Simon Phipps talked about having a level playing field a while ago, and Sun's Rich Green indicated at Java One that the JCP would like to see more members. Ken Arnold talked about the reforms necessary in the JCP to make it happen. Let me throw a few softballs as well.
Compatibility is great. Everyone wants that. In practice compatibility is easy, too. It just takes a few things:
The problem that Simon talks about, is real. A quasi-monopolist can ruin a platform for others. See the ongoing fight of the EU vs. Microsoft to ensure a level playing field in the Windows arena. Or see the fight Apache had with Sun to ensure that specifications coming out of the JCP can be implemented as free software, to allow a level playing field to exist between free and proprietary implementations of the 'industry standards'. As the times have changed, now it's Sun that's afraid of someone else putting the pressure on them by tilting the playing field to their favour, shifting the thinking from building a 'community' to creating good 'governance'.

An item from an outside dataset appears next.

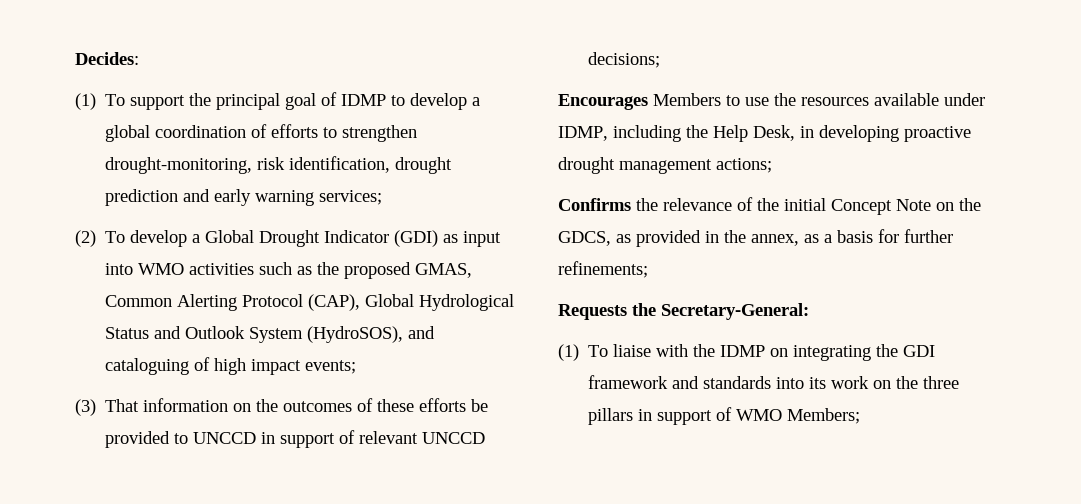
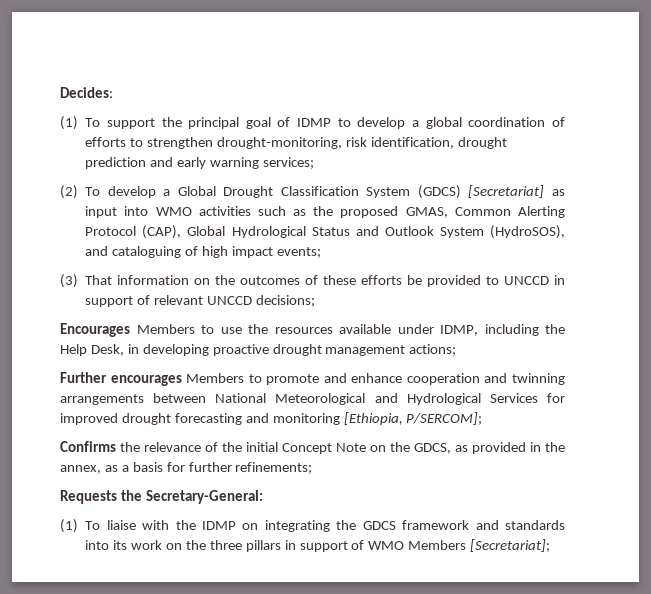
- (2) To develop a Global Drought Indicator (GDI) as input into WMO activities such as the proposed GMAS, Common Alerting Protocol (CAP), Global Hydrological Status and Outlook System (HydroSOS), and cataloguing of high impact events;
+ (2) To develop a Global Drought Classification System (GDCS) [Secretariat] as input into WMO activities such as the proposed GMAS, Common Alerting Protocol (CAP), Global Hydrological Status and Outlook System (HydroSOS), and cataloguing of high impact events;
+ Further encourages Members to promote and enhance cooperation and twinning arrangements between National Meteorological and Hydrological Services for improved drought forecasting and monitoring [Ethiopia, P/SERCOM];
- (1) To liaise with the IDMP on integrating the GDI framework and standards into its work on the three pillars in support of WMO Members;
+ (1) To liaise with the IDMP on integrating the GDCS framework and standards into its work on the three pillars in support of WMO Members [Secretariat];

For Java to be safe from someone tilting the playing field in their favour in the future, the JCP will need to open up radically, to embrace participation from new members on all levels. It needs to grow much further than the few hundred individuals and vendors that are in it today. It needs to put some power into the hands of the membership, so that anti-social behaviour by vendors can be dealt with effectively and publicly.

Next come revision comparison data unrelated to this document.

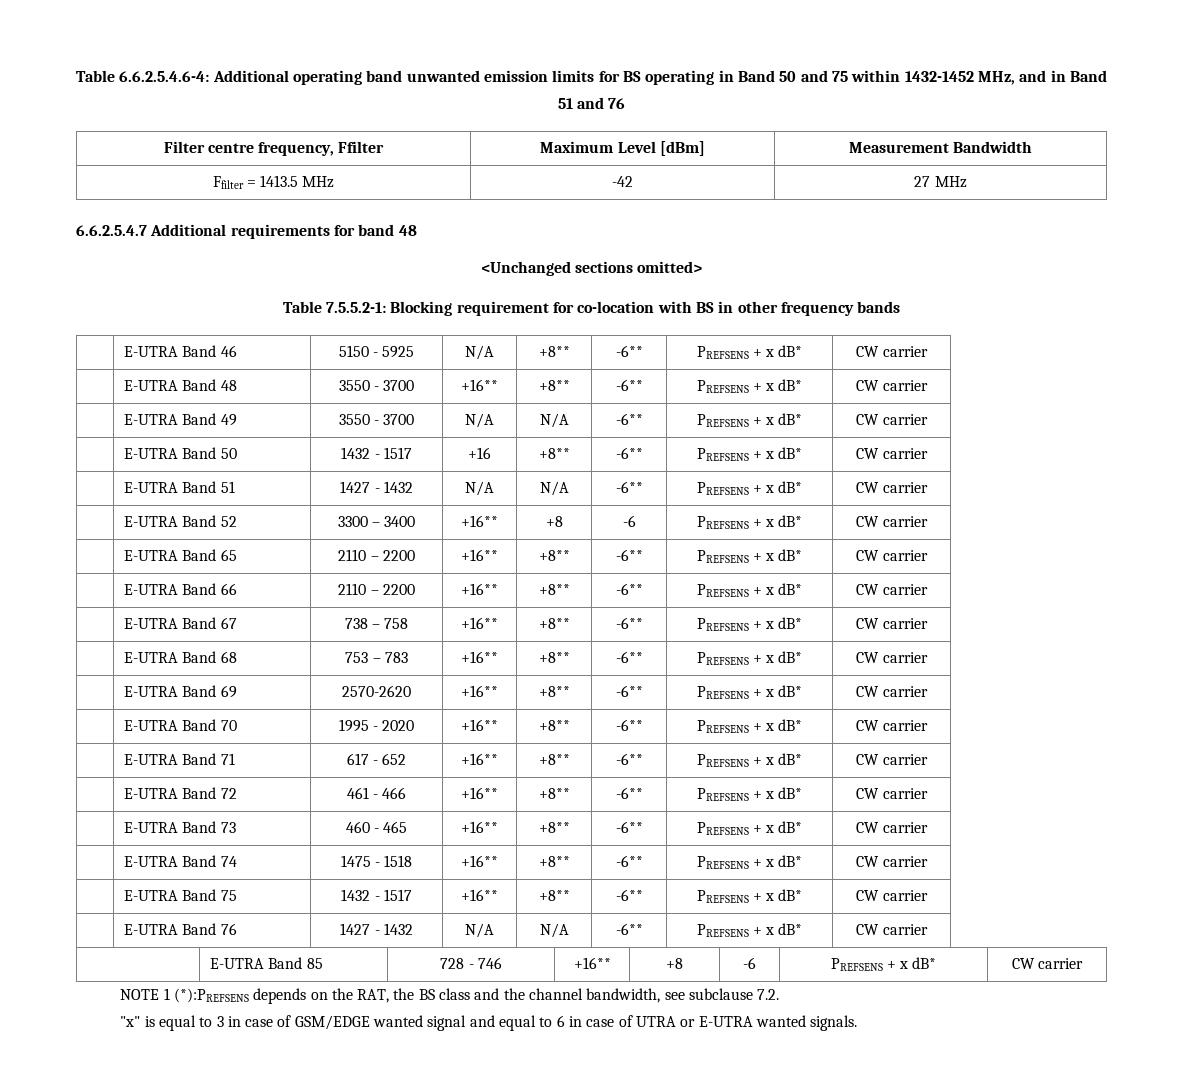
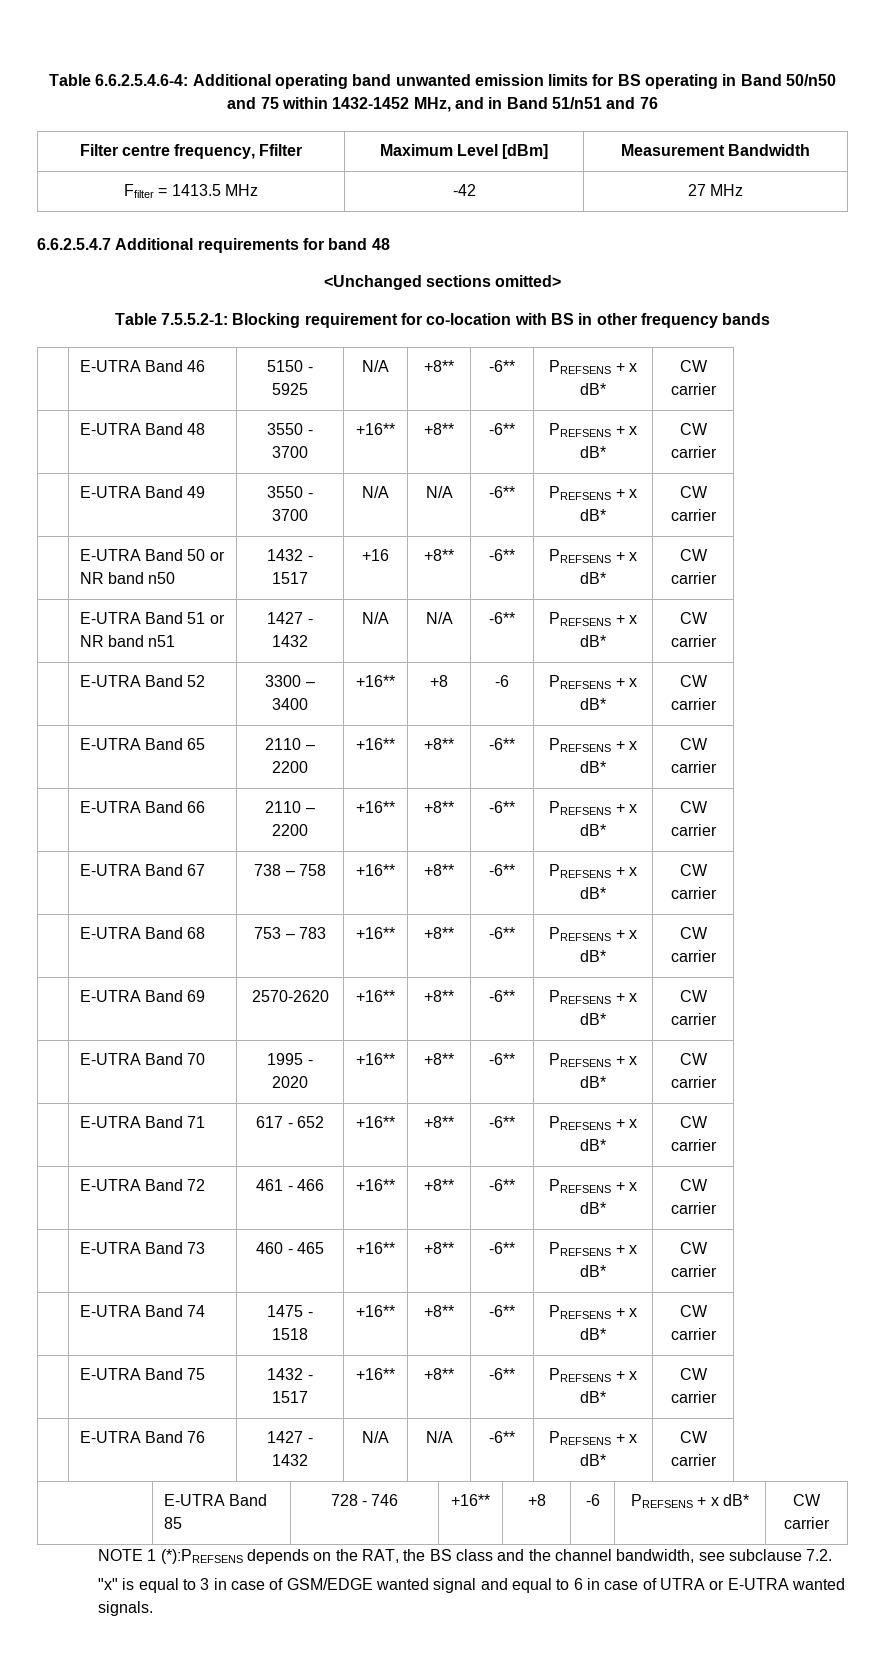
- Table 6.6.2.5.4.6-4: Additional operating band unwanted emission limits for BS operating in Band 50 and 75 within 1432-1452 MHz, and in Band 51 and 76
+ Table 6.6.2.5.4.6-4: Additional operating band unwanted emission limits for BS operating in Band 50/n50 and 75 within 1432-1452 MHz, and in Band 51/n51 and 76
- | E-UTRA Band 50 | 1432 - 1517 | +16 | +8** | -6** | PREFSENS + x dB* | CW carrier
+ | E-UTRA Band 50 or NR band n50 | 1432 - 1517 | +16 | +8** | -6** | PREFSENS + x dB* | CW carrier
- | E-UTRA Band 51 | 1427 - 1432 | N/A | N/A | -6** | PREFSENS + x dB* | CW carrier
+ | E-UTRA Band 51 or NR band n51 | 1427 - 1432 | N/A | N/A | -6** | PREFSENS + x dB* | CW carrier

For that, it needs to come with full, mandated transparency on every JSR, no-strings-attached access to specifications and test suites, like W3C does. It needs to have a patent policy that requires disclosure of patents embedded in specified technology, and creates a patent covenant around each JSR.
It needs to make the life of Java developers and easier, not harder, as it does currently.
So, here is a small list of items to fix in an upcoming JCP 2.7:
The JCP should either drop the JSPA for participating on the JSRs, or cut it down to one page with clearly spelled out rights and obligations of the membership.
Use the org.jcp.draft.* namespace for the draft specs, then.
JCP should mandate full transparency on JSRs by default, and have a jcp.java.net project associated with each JSR, with a public mailing list archive, RI source code archive and the TCK, as they are being developped, rather than leaving it up to spec leads to set their own rules on transparency.
There should be some effort to ensure quality: require two independant and interoperable implementations of a JSR for it to be allowed to move to the final vote, and require a certain amount of test and assertion coverage in the TCK.